Study: Teachers prefer AI for specific problem-solving, not just efficiency
When it comes to integrating artificial intelligence into K-12 education, teachers may benefit from hands-on learning as much as their students. A recent study reveals that educators aren’t simply looking for efficiency for its own sake; they need a clear vision for how AI tools can directly solve specific classroom challenges. This insight comes from an ongoing analysis of educator-designed AI pilots in California.
Researchers from the Center on Reinventing Public Education (CRPE) at Arizona State University tracked over 80 teachers and administrators across 18 California schools—a mix of district, charter, and private campuses. These educators participated in the Silicon Schools Fund’s “Exploratory AI” program during the 2024-25 school year, where they received six training sessions to understand generative AI, identify potential applications, and then build and test their own tools. Their creations ranged from systems designed to differentiate lessons for students of varying academic levels to applications that fostered teacher collaboration and improved student behavior.
David Whitlock, who led a development team as a vice principal at Gilroy Prep charter school in Gilroy, California, described the experience as “really freeing to just play around with AI and explore use cases.” He highlighted a key benefit: “We can now adapt our tech to meet students and staff where they’re at versus them having to adapt to a new platform.”
The CRPE study found that even with relatively limited training, teachers quickly became proficient in building and customizing AI tools. However, whether these tools were truly integrated into instructional practice hinged on their ability to address a specific problem, rather than merely offering generalized efficiency. Chelsea Waite, a senior researcher at CRPE, emphasized this distinction: “AI could be a core accelerator, fueling the teachers’ capacity to deliver on an instructional goal, but in other places it was more like a paint job. In absence of a clear vision, it ended up seeming like an interesting tool but not much else.” This analysis arrives as many educators nationwide express feeling unprepared to effectively use AI in their classrooms.
One compelling example of problem-solving AI emerged from Summit Tamalpais High School, a charter school in Richmond, California. Jackie Wilson, the executive director who participated in the pilot, noted the common concern among staff that AI might diminish human interaction.

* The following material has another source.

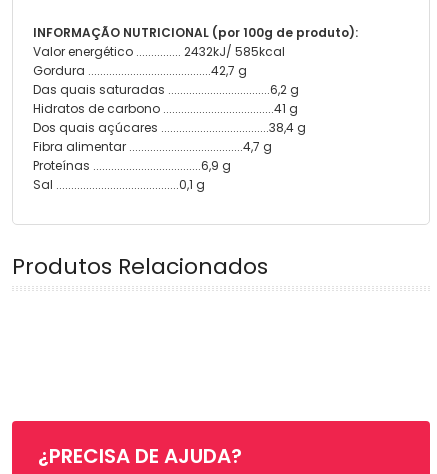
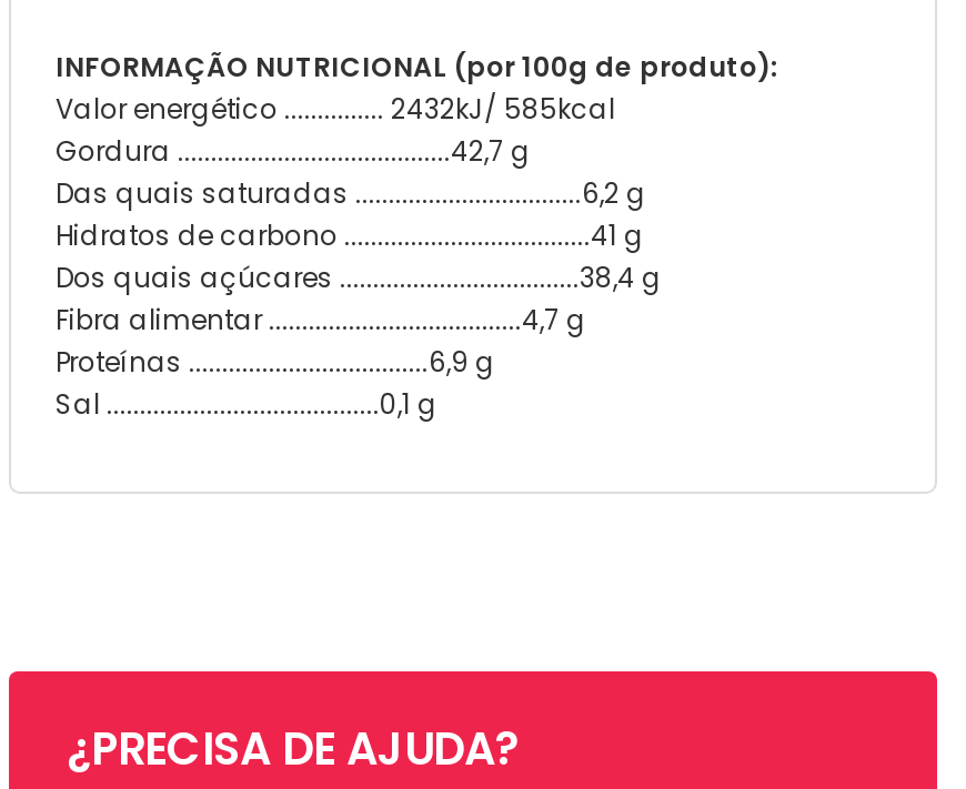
[12,251,268,282] Produtos Relacionados -> none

To counter this, her team developed a chatbot designed to encourage greater human engagement. This bot helps teachers use an Enneagram personality assessment to plan collaborations and has since become a staple in the school’s professional development meetings and even parent-teacher conferences, prompting users to improve communication, resolve conflict, and enhance team dynamics.
Similarly, the team at Gilroy Prep, part of the Navigator Schools charter network, tackled a widespread issue: the challenge of implementing restorative justice practices effectively while managing time constraints and communication with parents and administrators. Whitlock, now Navigator Schools’ technology innovation director, and his colleagues created an app that generates restorative activities based on a discipline incident’s description, severity, student grade and reading level, desired behavioral goals (like empathy or responsibility), and available time.
Ally Funk, a former sixth-grade STEM teacher at Gilroy Prep and a member of the development team, used the app last year after students misbehaved during a field trip. The app swiftly generated a relevant reading passage with reflection questions, along with a draft letter to parents to reinforce the lesson at home. “Once I hit start, it comes up with a reading passage and questions to go with it, and then a whole message that I can kind of proofread and send to parents,” Funk explained. “That way, I’m not having to overthink my workload over students that just didn’t want to participate in a fun field trip.”
Funk, now an assistant principal at Gilroy Prep, noted that fine-tuning the tool took weeks of trial and error. While school policies could be uploaded, privacy concerns prevented the input of personal student data, limiting the app’s ability to detect patterns. “A chatbot is only as knowledgeable as what you teach it, and so you have to keep either feeding it information or practicing the outcome you want,” Funk cautioned.
Despite these limitations, the restorative practice generator is regularly used by Gilroy Prep teachers and is expanding across the Navigator Schools network. However, Funk stressed that the app’s effectiveness is intrinsically linked to strong pre-existing student-teacher trust. “I still think there obviously needs to be human interaction,” she affirmed. “This restorative assignment generator just gives a piece of paper with questions based on their behavior. You have to have the relationships to build it on. So if you haven’t built [student-teacher] relationships that should be priority No. 1.” The study ultimately underscores that AI serves best as an accelerator within a robust educational framework, not as a replacement for fundamental human connections and clear instructional goals.